Start of Information provided

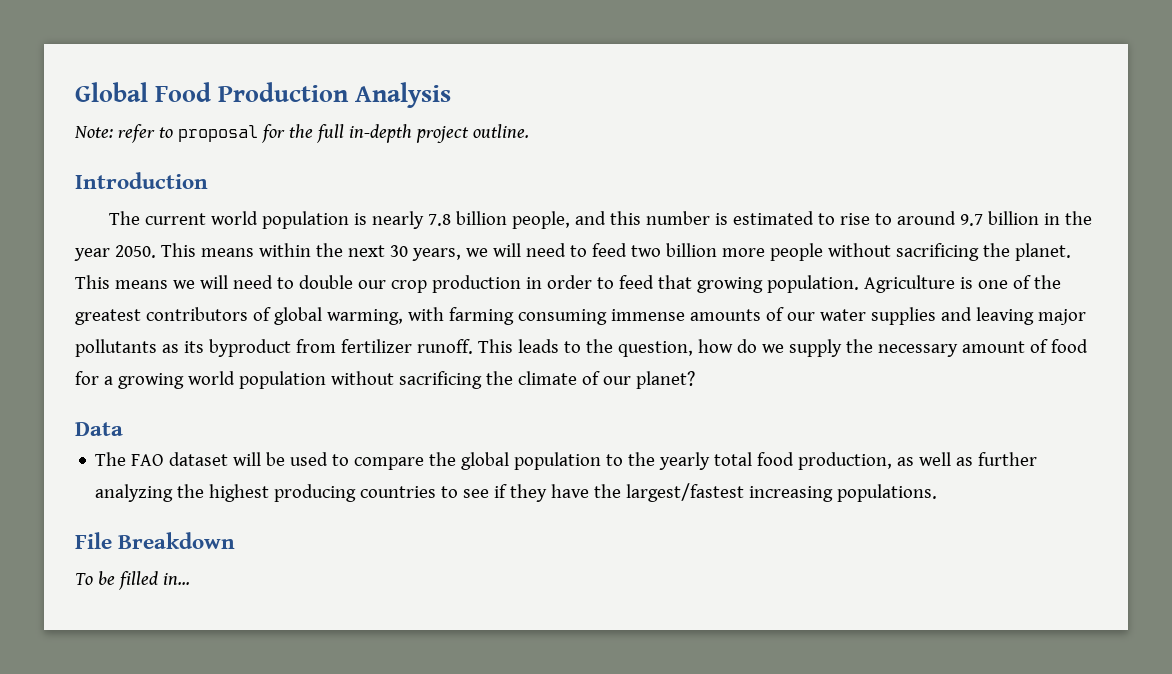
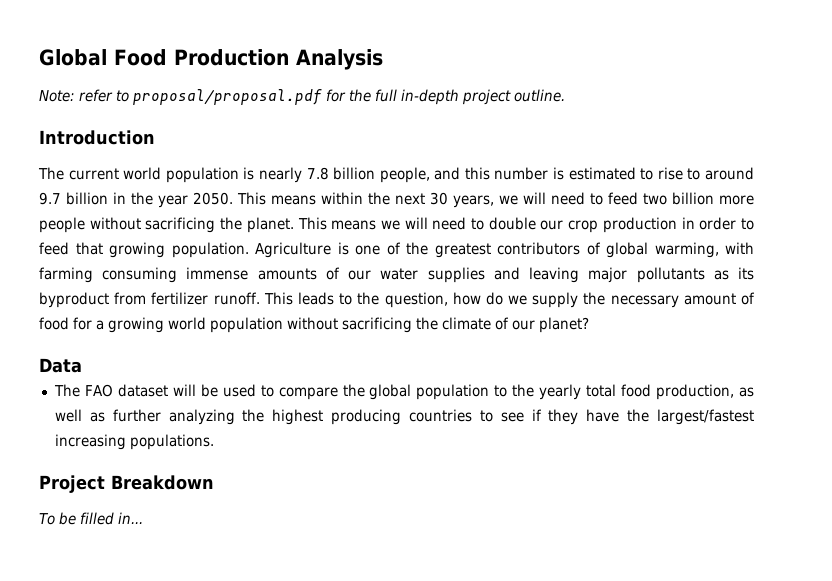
[177,125,258,142] proposal -> [133,89,322,105] proposal/proposal.pdf
[75,532,112,549] File -> [39,475,105,493] Project

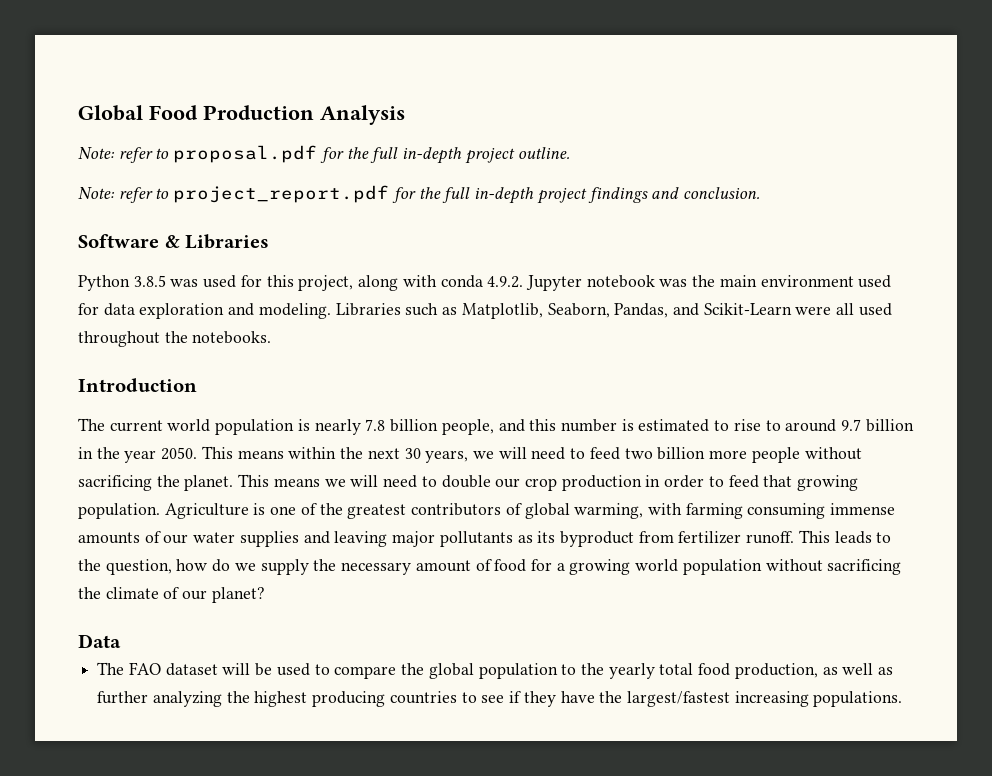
[133,89,322,105] proposal/proposal.pdf -> [173,145,318,163] proposal.pdf
(565, 95) none -> [78,185,760,204] [78,234,270,249] [78,275,892,291] [78,303,892,319] [78,331,272,347] // Note: refer to project_report.pdf for the full in-depth project findings and conclusion. // Software & Libraries // Python 3.8.5 was used for this project, along with conda 4.9.2. Jupyter notebook was the main environment used for data exploration and modeling. Libraries such as Matplotlib, Seaborn, Pandas, and Scikit-Learn were all used throughout the notebooks.
[39,475,214,493] [39,512,143,525] // Project Breakdown // To be filled in... -> (903, 699) none

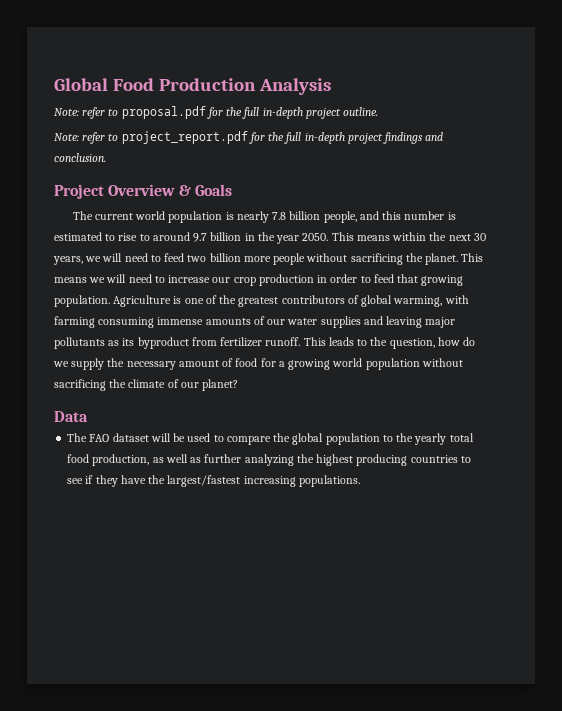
[78,234,270,249] [78,275,892,291] [78,303,892,319] [78,331,272,347] [78,378,197,392] Software & Libraries // Python 3.8.5 was used for this project, along with conda 4.9.2. Jupyter notebook was the main environment used for data exploration and modeling. Libraries such as Matplotlib, Seaborn, Pandas, and Scikit-Learn were all used throughout the notebooks. // Introduction -> [54,184,232,199] Project Overview & Goals
[441,475,491,488] double -> [168,275,211,283] increase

End of Information provided

Apart from the pictures, return every entry above exactly as given.

## Worked solution
[177,125,258,142] proposal -> [133,89,322,105] proposal/proposal.pdf
[75,532,112,549] File -> [39,475,105,493] Project

[133,89,322,105] proposal/proposal.pdf -> [173,145,318,163] proposal.pdf
(565, 95) none -> [78,185,760,204] [78,234,270,249] [78,275,892,291] [78,303,892,319] [78,331,272,347] // Note: refer to project_report.pdf for the full in-depth project findings and conclusion. // Software & Libraries // Python 3.8.5 was used for this project, along with conda 4.9.2. Jupyter notebook was the main environment used for data exploration and modeling. Libraries such as Matplotlib, Seaborn, Pandas, and Scikit-Learn were all used throughout the notebooks.
[39,475,214,493] [39,512,143,525] // Project Breakdown // To be filled in... -> (903, 699) none

[78,234,270,249] [78,275,892,291] [78,303,892,319] [78,331,272,347] [78,378,197,392] Software & Libraries // Python 3.8.5 was used for this project, along with conda 4.9.2. Jupyter notebook was the main environment used for data exploration and modeling. Libraries such as Matplotlib, Seaborn, Pandas, and Scikit-Learn were all used throughout the notebooks. // Introduction -> [54,184,232,199] Project Overview & Goals
[441,475,491,488] double -> [168,275,211,283] increase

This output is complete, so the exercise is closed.